In fact, I would even argue that when he says “she didn’t do a lot for women drivers, but you can’t do everything” is pretty funny.  The joke is not that women are bad drivers.  The joke points to a stereotype about women in juxtaposition with Caitlyn Jenner’s involvement in a deadly car crash.  Caitlyn Jenner, in addition to being a transwoman, is also incredibly rich and privileged and has possibly – like so many famous people before her – escaped justice because of her wealth and fame.  He could totally have complimented her bravery and moved on to the driving thing without preceding it with the bad part which is…

…comparing whatever changes have happened in Ricky Gervais’ life with the alteration of the public presentation of Caitlyn Jenner’s gender identity.  That is transphobic.  When a transgender person comes out and makes the decision to transition (or not), what they are doing is not comparable to basically anything except that.  And of course Ricky Gervais was only saying he had changed as a set up to poke fun at Caitlyn Jenner.  He said “…as I say I’m going to be nice tonight, I’ve changed…” followed by a joke about Caitlyn Jenner’s transition.  That was a joke at the expense of a person’s gender identity.  So, yes, that was transphobic.

Here’s the thing, though, Ricky Gervais is the sort of person who really loves it when you’re mad at him.  There’s nothing that makes him happier.  He’s not listening to any of your reasonable remarks about how “hate-motivated violence against transgender people rose 13% last year.”  He doesn’t care that a survey in 2014 showed that 57% of respondents whose families had cut ties with them had tried to end their lives.  Does he know or care than one in ten transgender people has been evicted from their home because of their gender identity?   I don’t know.  Maybe he does care.  I doubt he’s made of stone, although his personal cause seems to be animal rights.  And that’s fine.  There are lots of problems in the world and we don’t all have to focus on the same ones.

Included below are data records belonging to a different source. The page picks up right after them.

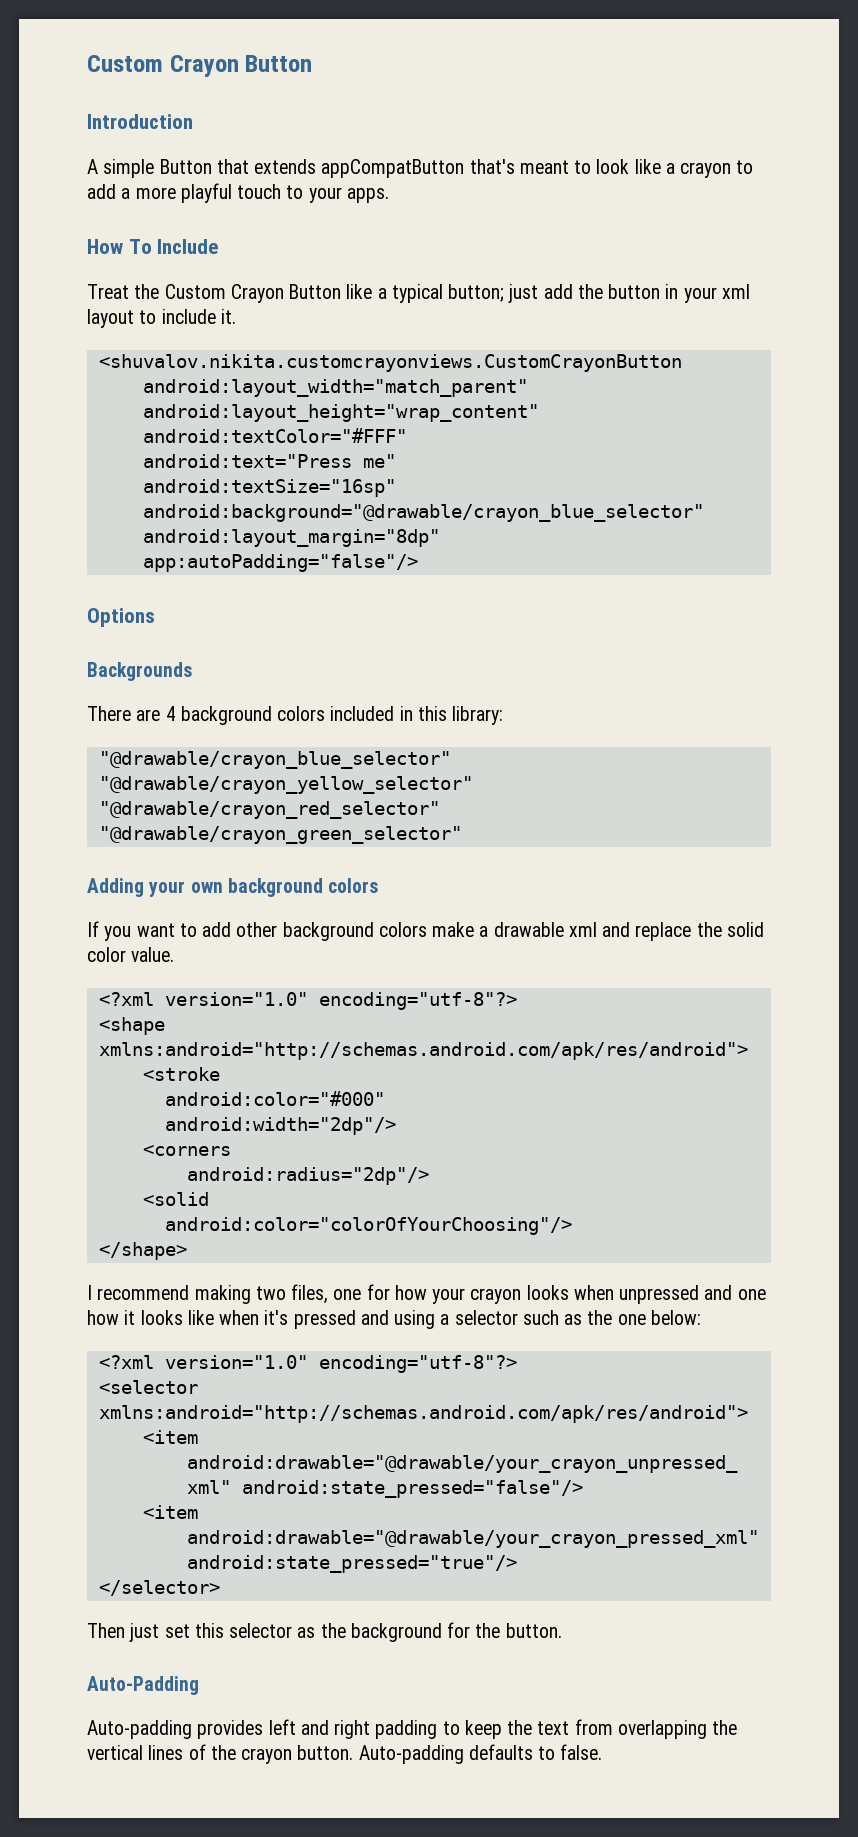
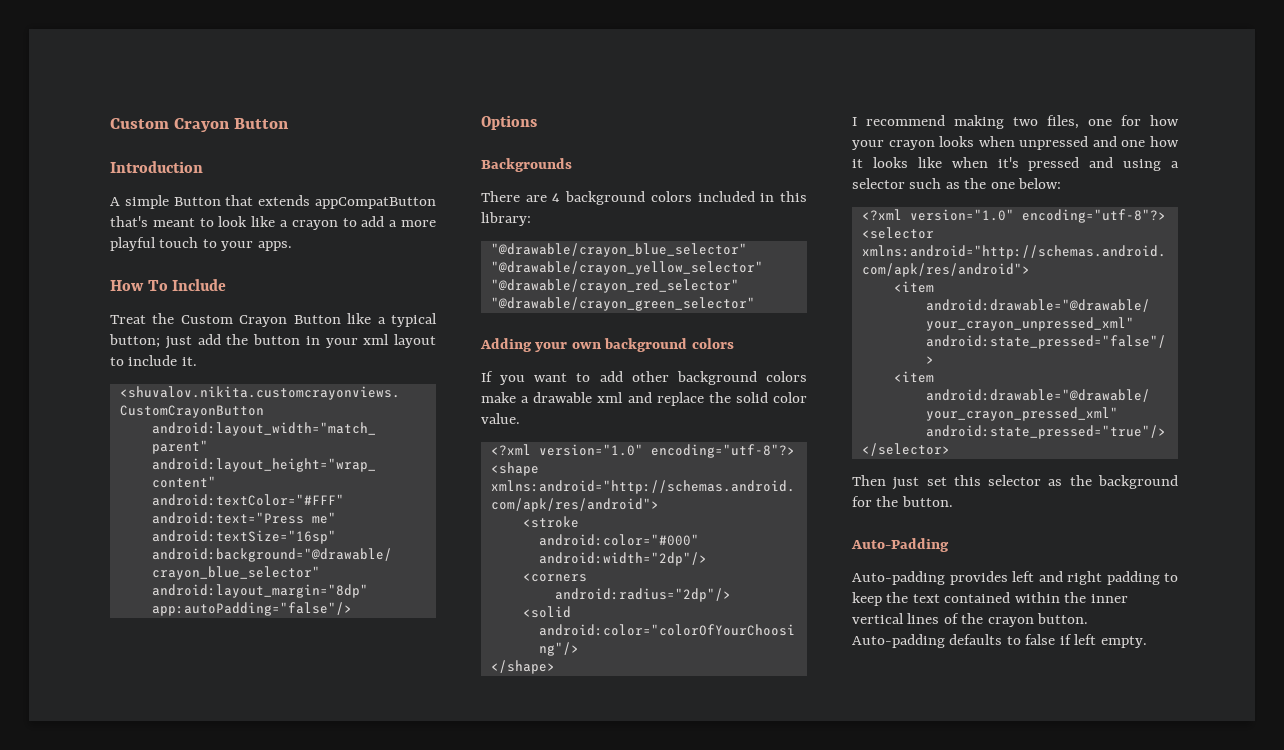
- Auto-padding provides left and right padding to keep the text from overlapping the vertical lines of the crayon button.
+ Auto-padding provides left and right padding to keep the text contained within the inner vertical lines of the crayon button.
- Auto-padding defaults to false.
+ Auto-padding defaults to false if left empty.

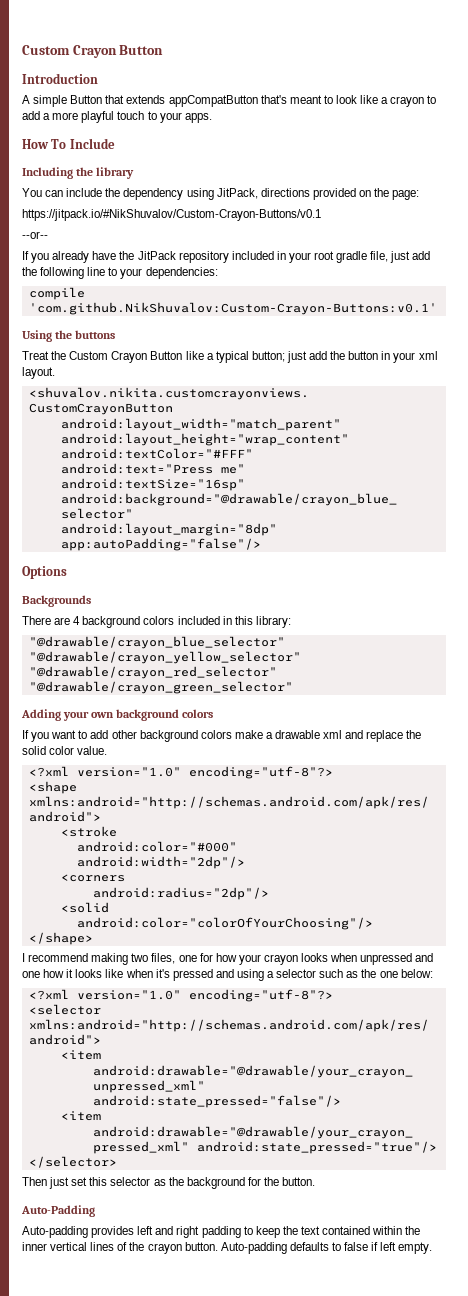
+ Including the library
+ You can include the dependency using JitPack, directions provided on the page:
+ https://jitpack.io/#NikShuvalov/Custom-Crayon-Buttons/v0.1
+ --or--
+ If you already have the JitPack repository included in your root gradle file, just add the following line to your dependencies:
+ compile 'com.github.NikShuvalov:Custom-Crayon-Buttons:v0.1'
+ Using the buttons
- Treat the Custom Crayon Button like a typical button; just add the button in your xml layout to include it.
+ Treat the Custom Crayon Button like a typical button; just add the button in your xml layout.

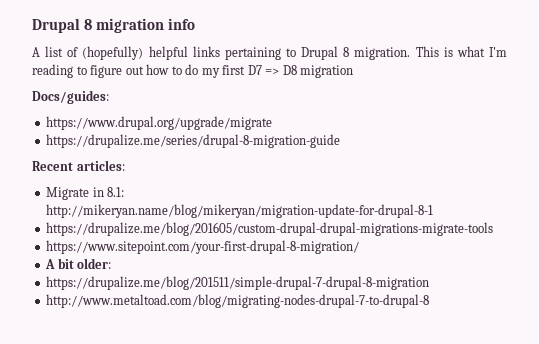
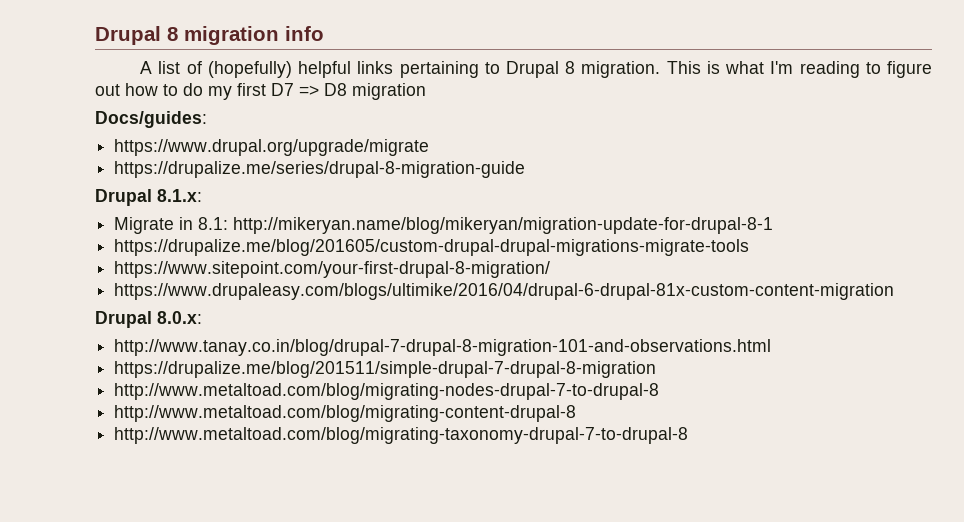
- Recent articles:
+ Drupal 8.1.x:
- A bit older:
+ https://www.drupaleasy.com/blogs/ultimike/2016/04/drupal-6-drupal-81x-custom-content-migration
+ Drupal 8.0.x:
+ http://www.tanay.co.in/blog/drupal-7-drupal-8-migration-101-and-observations.html
+ http://www.metaltoad.com/blog/migrating-content-drupal-8
+ http://www.metaltoad.com/blog/migrating-taxonomy-drupal-7-to-drupal-8

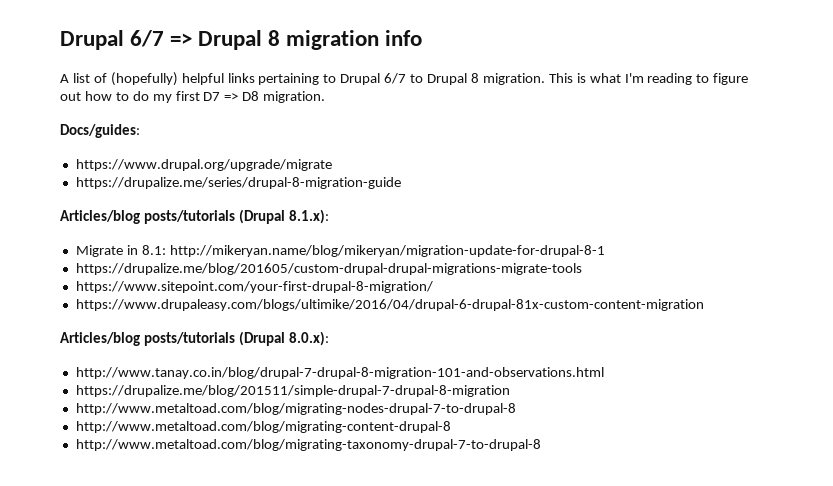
- Drupal 8 migration info
+ Drupal 6/7 => Drupal 8 migration info
- A list of (hopefully) helpful links pertaining to Drupal 8 migration.
+ A list of (hopefully) helpful links pertaining to Drupal 6/7 to Drupal 8 migration.
- This is what I'm reading to figure out how to do my first D7 => D8 migration
+ This is what I'm reading to figure out how to do my first D7 => D8 migration.
- Drupal 8.1.x:
+ Articles/blog posts/tutorials (Drupal 8.1.x):
- Drupal 8.0.x:
+ Articles/blog posts/tutorials (Drupal 8.0.x):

In the meantime, maybe consider that as we progress as a society it may become appropriate to alter the way we speak and there’s nothing terrifying or freedom trampling about it.  Likewise, using language or making jokes that perpetuate a sense that it’s okay to have your fun at the expense of a particular group’s identity is decidedly uncool.  Also, maybe pissing people off for fun doesn’t make you cool or above other people’s petty concerns, maybe it just makes you a douchebag.